[Code change snippets]
Content starts
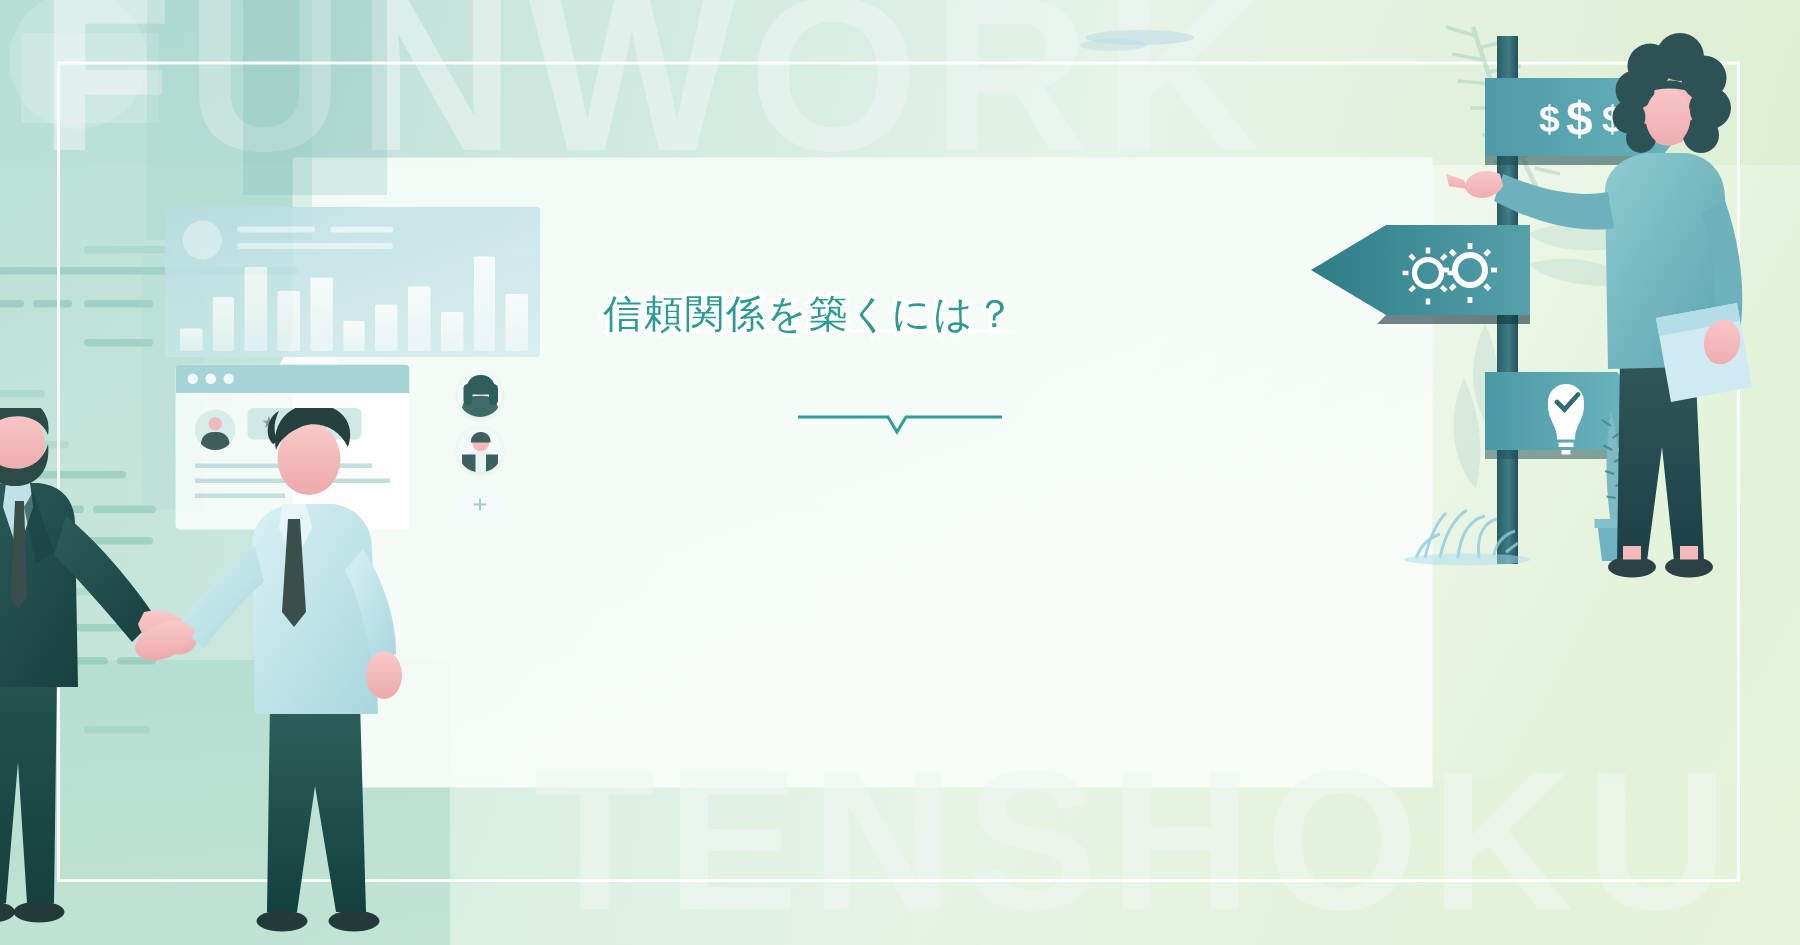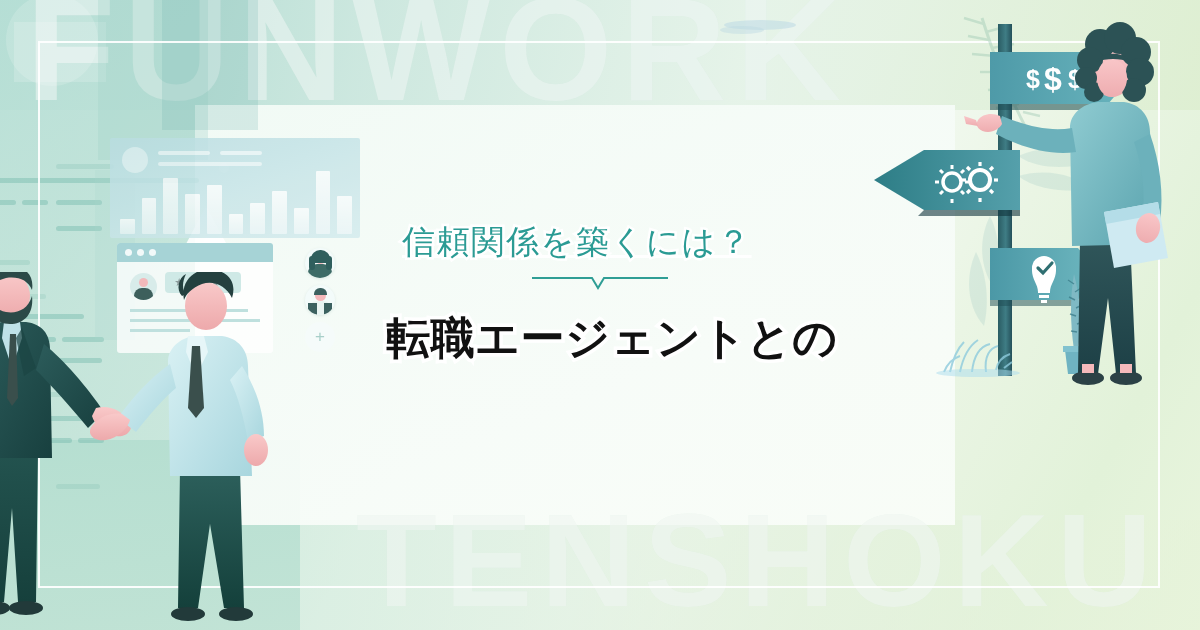--- a/index.html
+++ b/index.html
@@ -122,22 +122,22 @@
   
   .av-circle { position:absolute; width:30px; height:30px; border-radius:50%; overflow:hidden;
                background:#f3fbfa; box-shadow:0 1px 3px rgba(80,130,120,.15); }
   .av-circle .h { position:absolute; left:10px; top:5px; width:11px; height:11px; border-radius:50%; }
   .av-circle .b { position:absolute; left:3px; top:16px; width:24px; height:15px; border-radius:9px 9px 0 0; }
   .av-plus { position:absolute; width:30px; height:30px; border-radius:50%; background:#f5fbfa;
              display:flex; align-items:center; justify-content:center; color:#a8cfc9; font-size:17px; }
 
   
   .subtitle {
-    position:absolute; left:402px; top:220px;
-    font-size:33px; font-weight:400; color:#2b9b94; letter-spacing:.05em;
+    position:absolute; left:402px; top:192px;
+    font-size:26px; font-weight:400; color:#2b9b94; letter-spacing:.05em;
     -webkit-text-stroke:5px #ffffff; paint-order:stroke fill;
     white-space:nowrap;
     text-decoration:underline;
   }
   .divider {
     position:absolute; left:532px; top:272px; width:136px; height:20px;
   }
   .title {
     position:absolute; left:272px; top:307px; width:680px;
     font-size:44px; font-weight:700; color:#111111; line-height:1.42;
@@ -507,16 +507,15 @@
     </g>
   </svg>
 
   <div class="subtitle">信頼関係を築くには？</div>
 
   <svg class="divider" viewBox="0 0 136 20">
     <path d="M0 6 L60 6 L66 16 L72 6 L136 6" stroke="#2f9e95" stroke-width="2" fill="none"></path>
   </svg>
 
   <div class="title">
-    <span class="title-line">転職エージェントとの</span>
   </div>
 
 </div>
 
 </body></html>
Content ends
• **What to work on**
Give an exact copy of every line from the one holding "font-size:33px; font-weight:400; color:#2b9b94;" through the end of the records, both included, and no other lines.

• **Answer space**
-    font-size:33px; font-weight:400; color:#2b9b94; letter-spacing:.05em;
+    position:absolute; left:402px; top:192px;
+    font-size:26px; font-weight:400; color:#2b9b94; letter-spacing:.05em;
     -webkit-text-stroke:5px #ffffff; paint-order:stroke fill;
     white-space:nowrap;
     text-decoration:underline;
   }
   .divider {
     position:absolute; left:532px; top:272px; width:136px; height:20px;
   }
   .title {
     position:absolute; left:272px; top:307px; width:680px;
     font-size:44px; font-weight:700; color:#111111; line-height:1.42;
@@ -507,16 +507,15 @@
     </g>
   </svg>
 
   <div class="subtitle">信頼関係を築くには？</div>
 
   <svg class="divider" viewBox="0 0 136 20">
     <path d="M0 6 L60 6 L66 16 L72 6 L136 6" stroke="#2f9e95" stroke-width="2" fill="none"></path>
   </svg>
 
   <div class="title">
-    <span class="title-line">転職エージェントとの</span>
   </div>
 
 </div>
 
 </body></html>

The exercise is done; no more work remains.